What Health Canada won’t tell you about their NHP proposals

– but you should tell your MP

Health Canada (HC) never changes! They say one thing when behind the scenes their true motivations are completely different. With the media in tow, they have launched another round of consultations attempting to whitewash their proposals for the regulation of Natural Health Products (NHPs).

See: “Report of Online Consultation on Modernizing the Regulation of Self-care Products in Canada” (March 2017): www.canada.ca/en/health-canada/programs/consultation-regulation-self-care-products/full-report.html

Make no mistake; the sole purpose of these consultations is to ‘manufacture consent’ from stakeholders, the public and politicians for what HC is actually attempting, which is to provide a mechanism for pharmaceutical companies to monopolize NHPs for serious chronic diseases, as drugs derived from natural constituents appear, protected by use-patents.
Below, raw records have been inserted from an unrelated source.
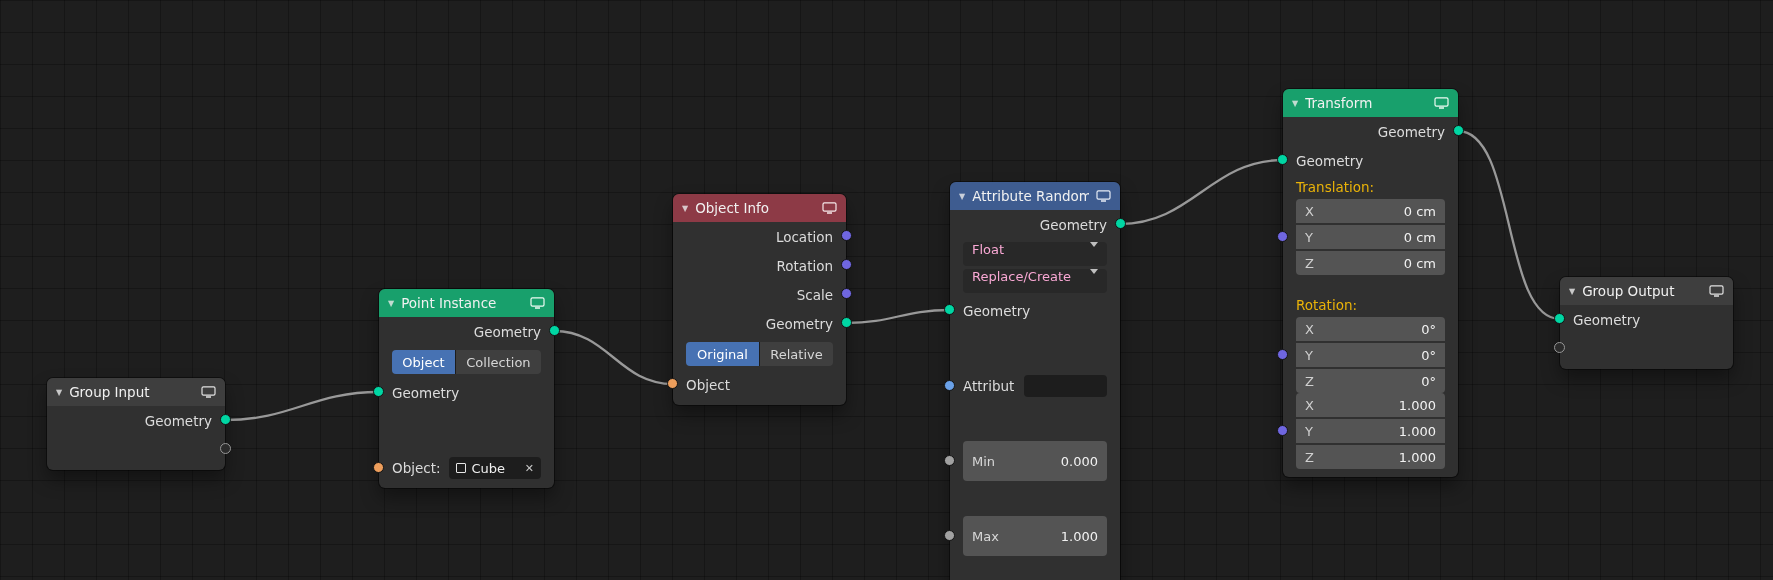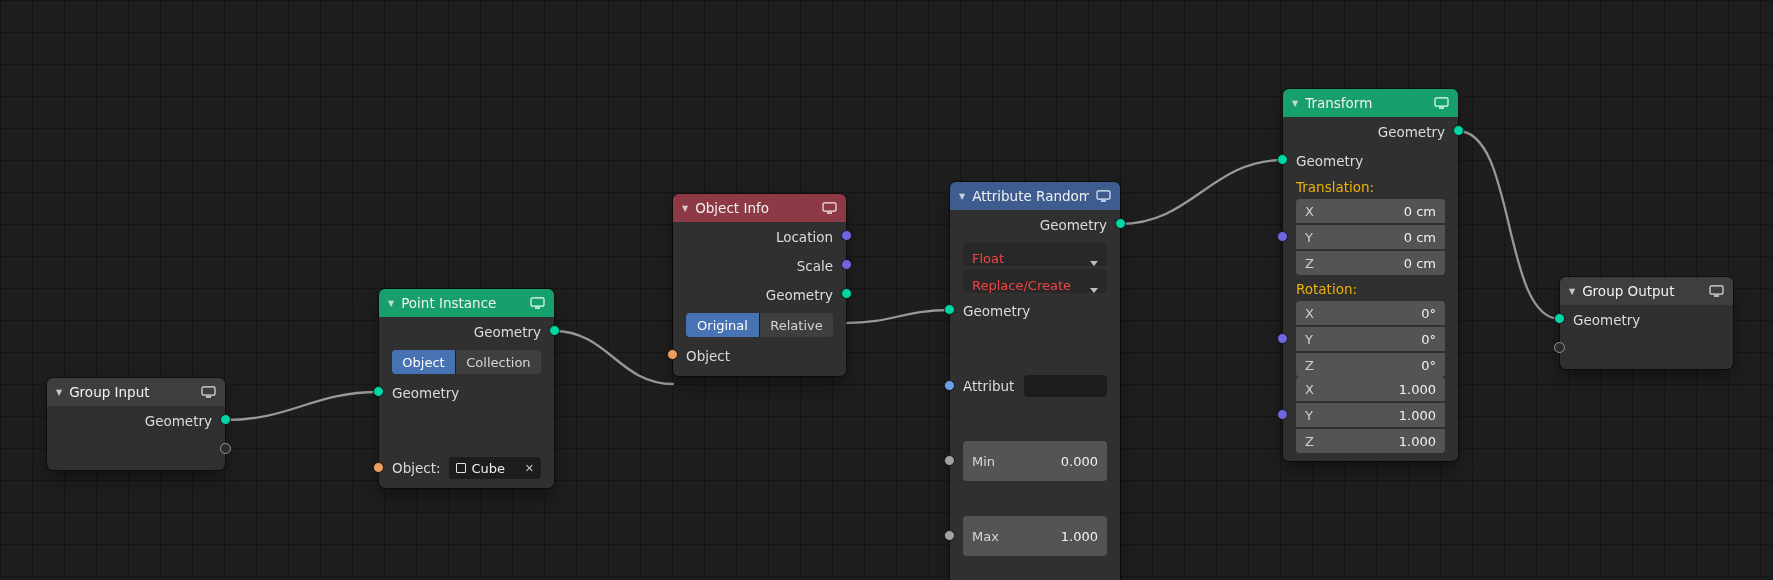"Float" .dd { align-items: flex-end -> flex-start; color: #ef4444 -> #f9a8d4 }
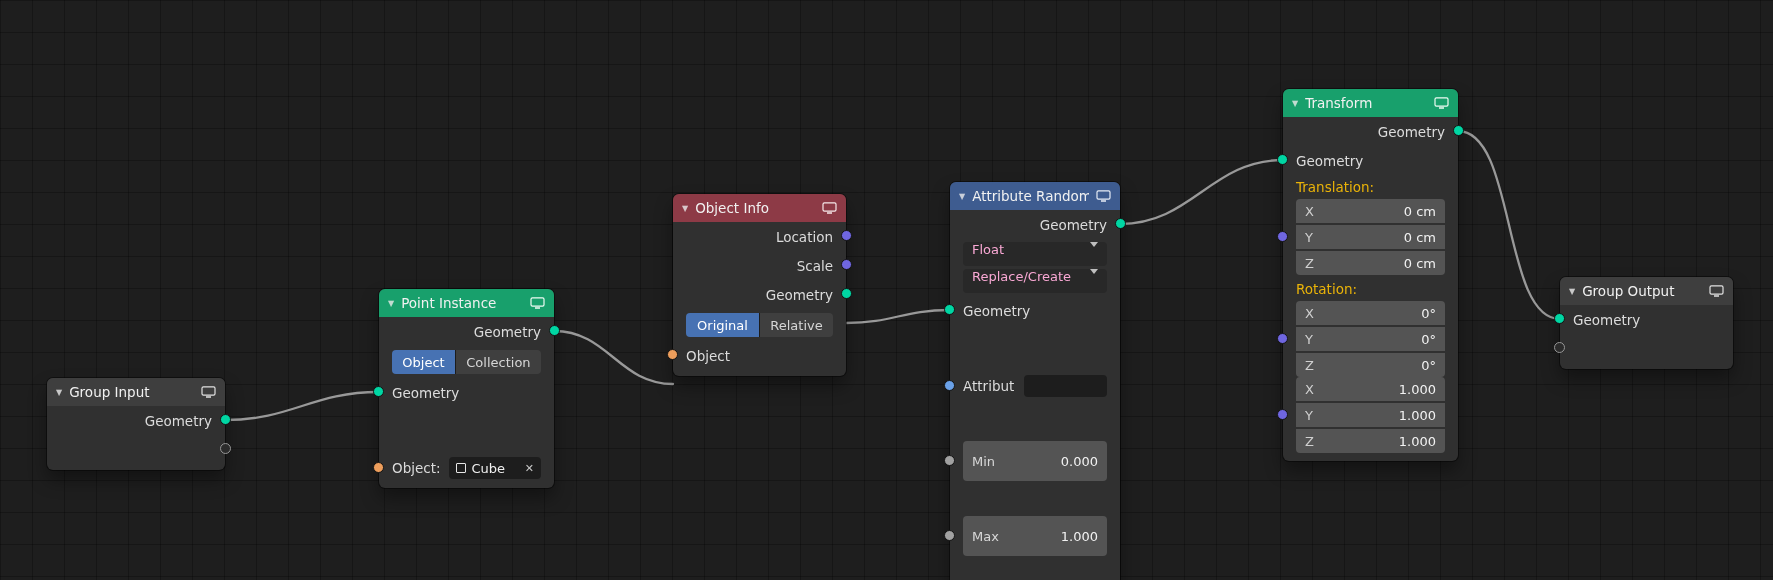"Rotation" div.sock-row { html: none -> <div> <span>Rotation</span> <span></span> </div> }
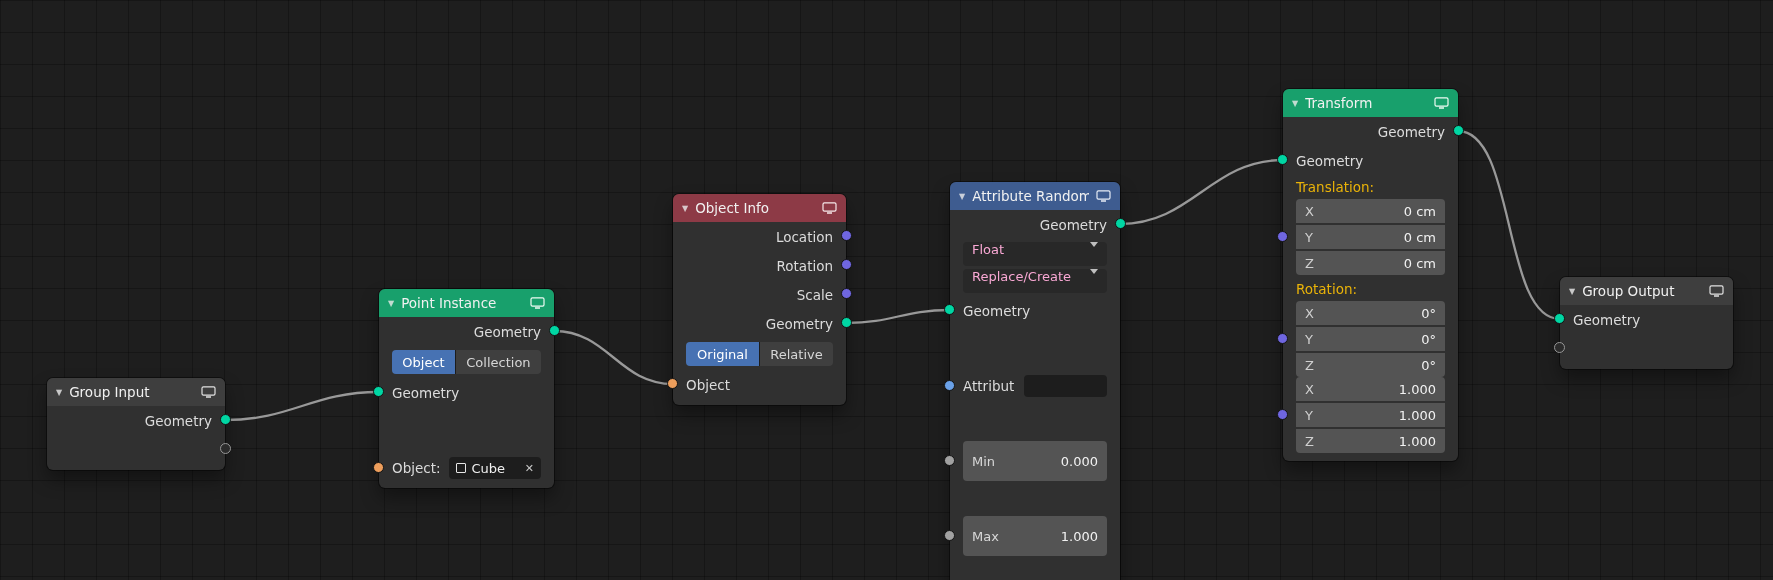"Rotation:" .vec-label.mt { margin-top: 2px -> 18px }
As has been the case for over three decades, Health Canada’s policies on NHPs are being heavily influenced by the Therapeutic Products Division (TPD), which regulates prescription drugs. The TPD acts as an ambassador(s) for Big Pharma. It is all part of an international alliance between pharma and regulators called ICMRA, the International Coalition of Medicines Regulatory Authorities. (See www.hc-sc.gc.ca/dhp-mps/intactivit/drug-medicament/icmra-eng.php)

ICMRA is looking to internationally harmonize regulations on all medicines, an agenda Health Canada has ardently supported and prime in their sights are NHPs. The current HC proposals boil down to a purely bureaucratic and corporate agenda that has absolutely nothing to do with the benefit of Canadians.

How can such statements be made? In light of examining what Health Canada is actually doing, what they are saying doesn’t hold water.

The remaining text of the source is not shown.